* **Requirement**: Look through the data below for the line with "[40,161,144,175] [40,195,160,206] [40,226,109,234]" and the line with "[799,110,875,124] or addd", then transcribe exactly from the first through the second, leaving out all pictures.

* **Data supplied**:
+---+

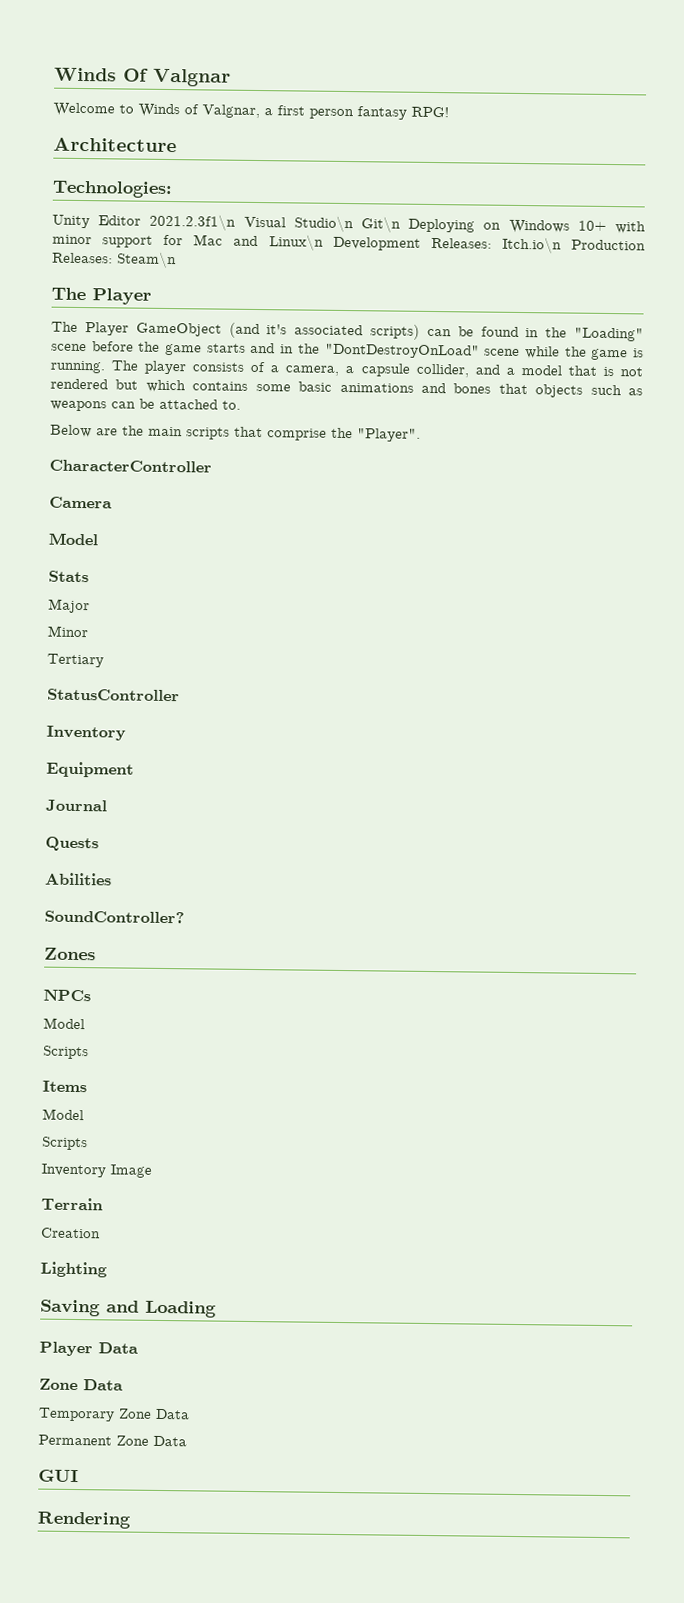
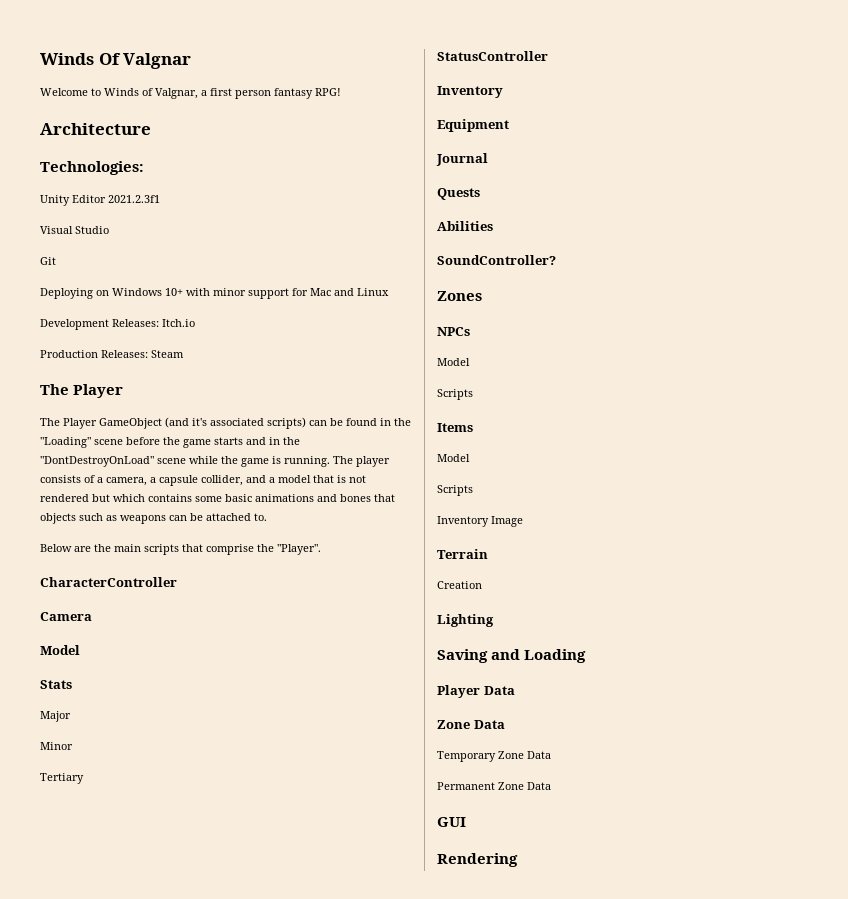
[149,213,401,233] 2021.2.3f1\n Visual Studio\n Git\n -> [108,195,160,203] [40,226,109,234] [40,257,56,265] 2021.2.3f1 // Visual Studio // Git //
[268,234,324,251] Linux\n -> [357,288,389,296] Linux //
[501,236,562,254] Itch.io\n -> [162,319,195,327] Itch.io //
[117,251,177,269] Steam\n -> [151,350,184,358] Steam

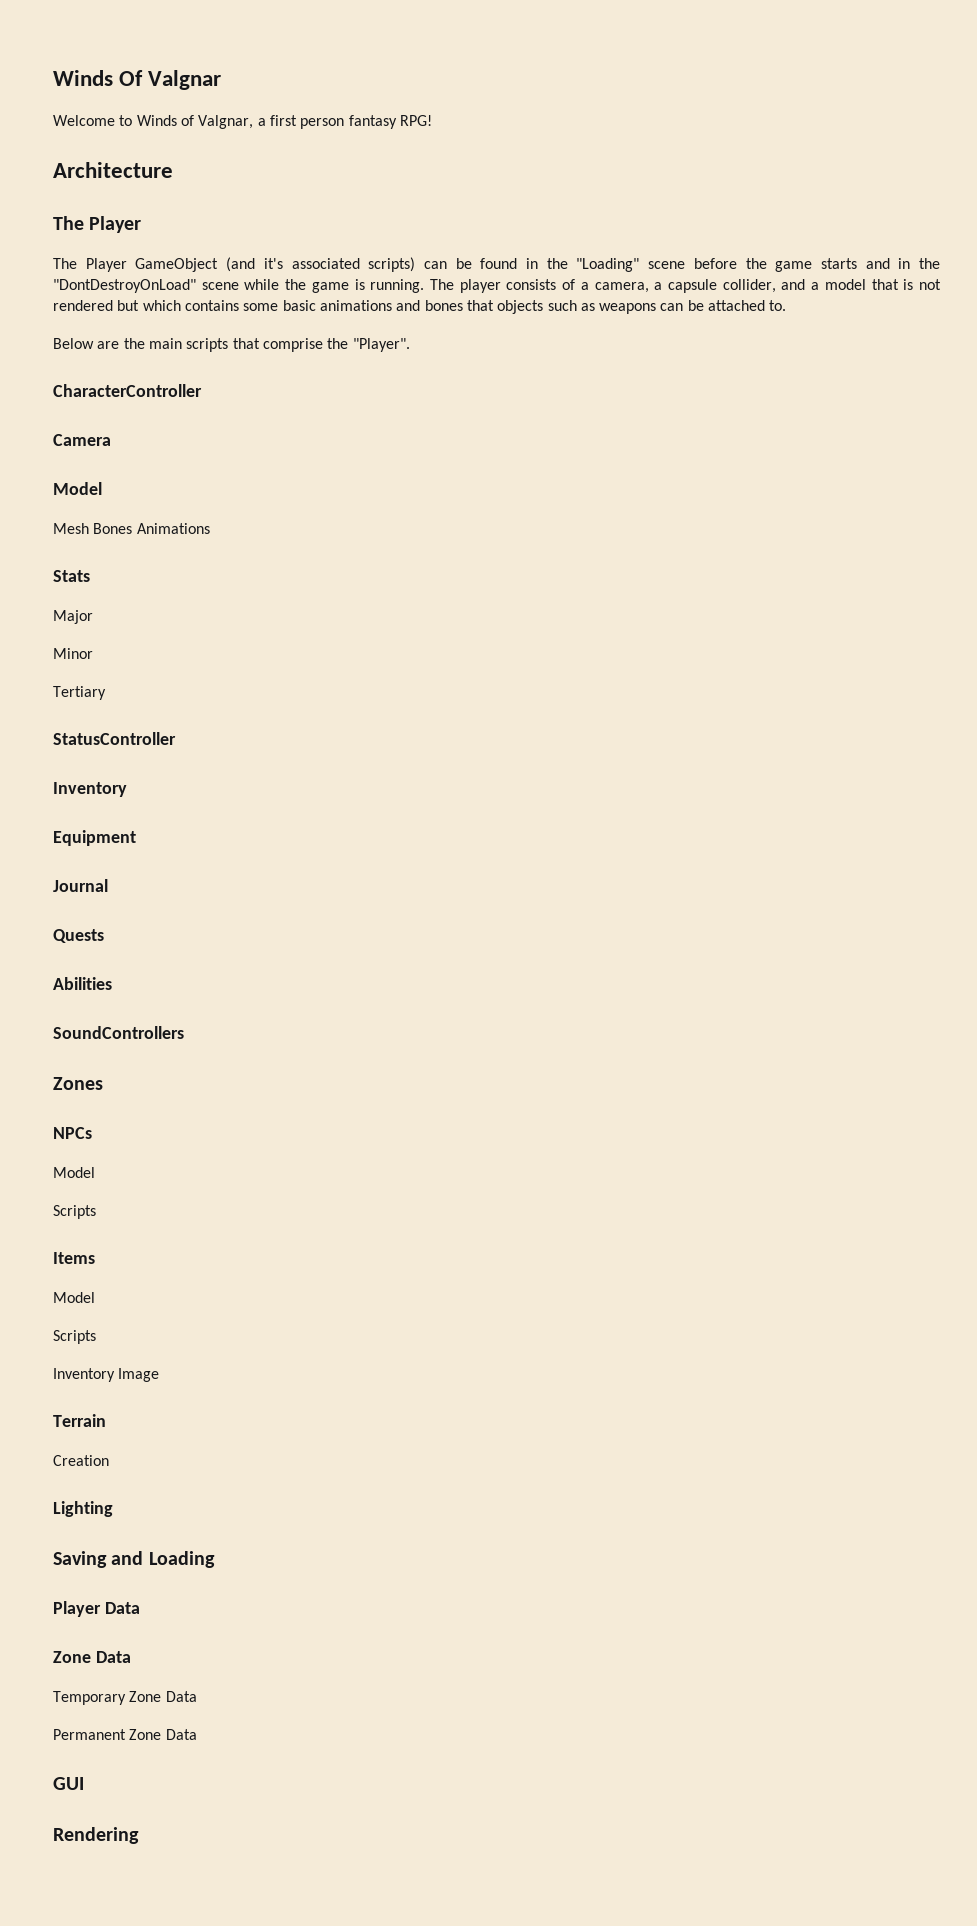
[40,161,144,175] [40,195,160,206] [40,226,109,234] [40,257,56,265] [40,288,389,299] [40,319,195,330] [40,350,184,358] // Technologies: // Unity Editor 2021.2.3f1 // Visual Studio // Git // Deploying on Windows 10+ with minor support for Mac and Linux // Development Releases: Itch.io // Production Releases: Steam -> (173, 170) none
(80, 650) none -> [53,523,210,534] // Mesh Bones Animations
[437,255,556,265] SoundController? -> [53,1026,184,1039] SoundControllers

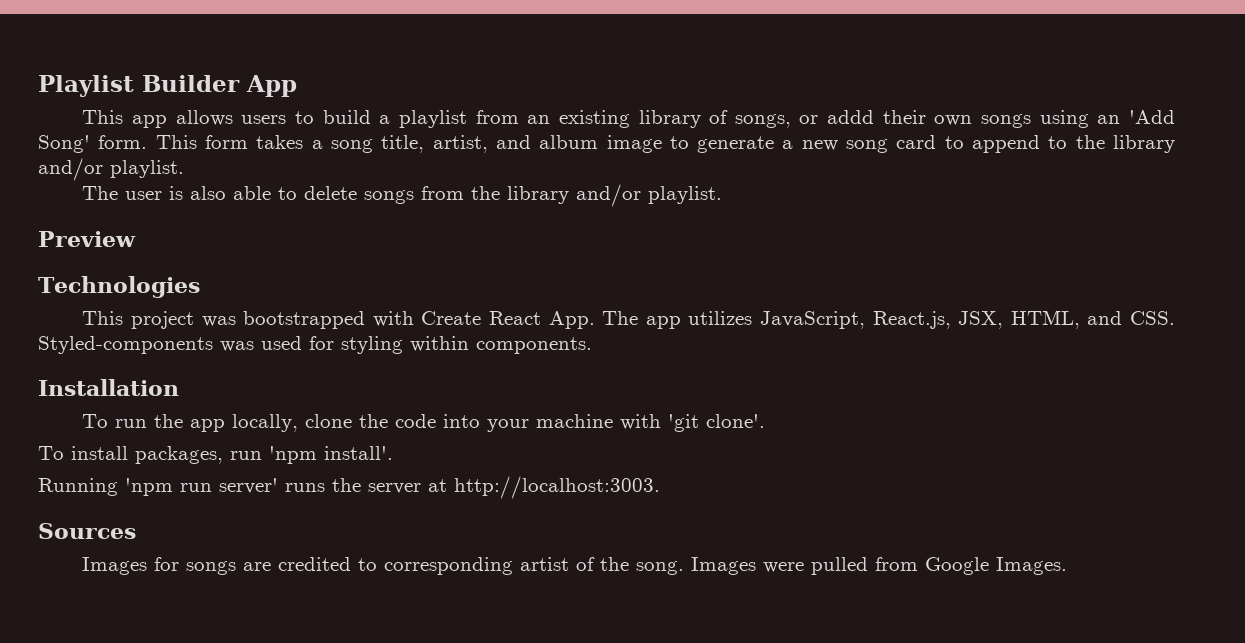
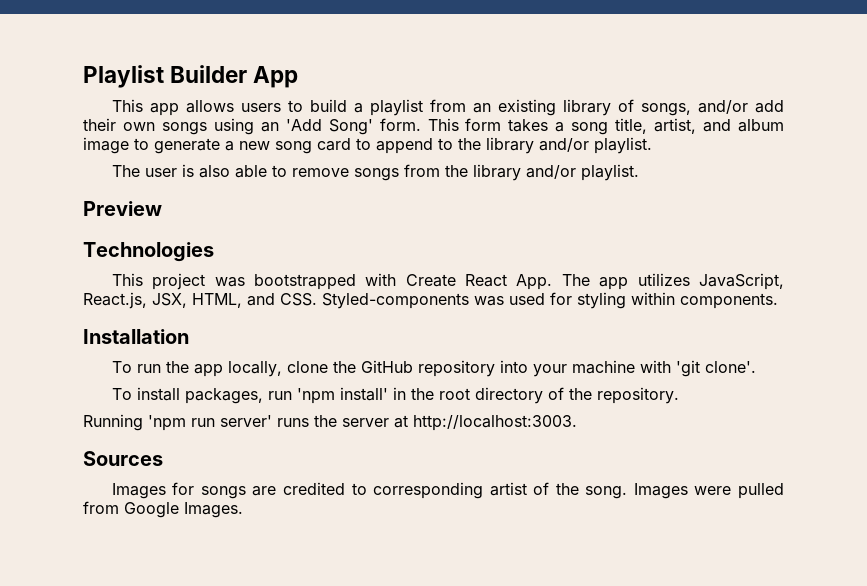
[799,110,875,124] or addd -> [697,100,785,114] and/or add
[304,186,358,200] delete -> [291,168,349,177] remove
[395,414,437,428] code -> [360,360,495,377] GitHub repository
[324,446,393,460] install'. -> [339,387,679,404] install' in the root directory of the repository.

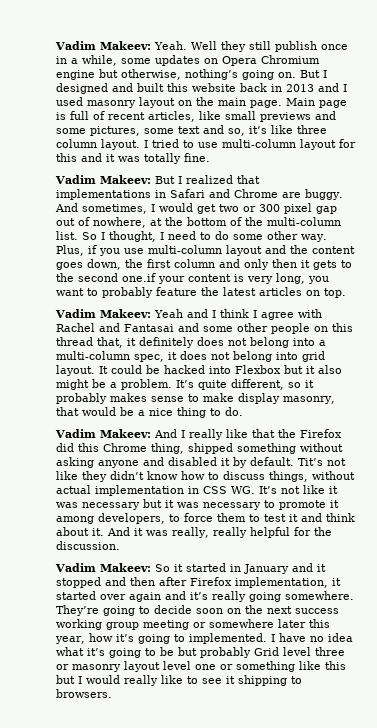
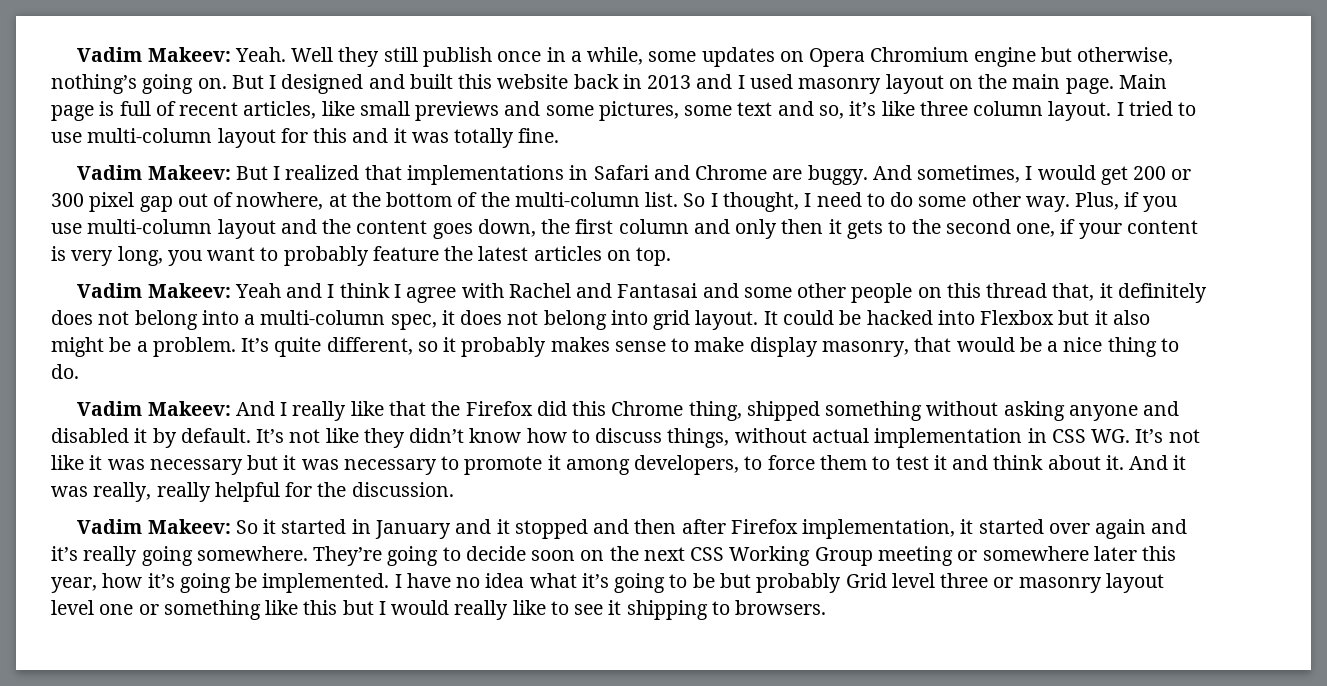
[219,204,239,212] two -> [1133,166,1167,180] 200
[122,273,156,282] one.if -> [1016,219,1076,237] one, if
[298,458,323,466] Tit’s -> [256,429,285,443] It’s
[295,608,339,614] [56,619,139,630] success working group -> [690,546,873,566] CSS Working Group
[173,634,185,642] to -> [235,573,258,588] be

+---+

* **Written answer**:
[40,161,144,175] [40,195,160,206] [40,226,109,234] [40,257,56,265] [40,288,389,299] [40,319,195,330] [40,350,184,358] // Technologies: // Unity Editor 2021.2.3f1 // Visual Studio // Git // Deploying on Windows 10+ with minor support for Mac and Linux // Development Releases: Itch.io // Production Releases: Steam -> (173, 170) none
(80, 650) none -> [53,523,210,534] // Mesh Bones Animations
[437,255,556,265] SoundController? -> [53,1026,184,1039] SoundControllers

[799,110,875,124] or addd -> [697,100,785,114] and/or add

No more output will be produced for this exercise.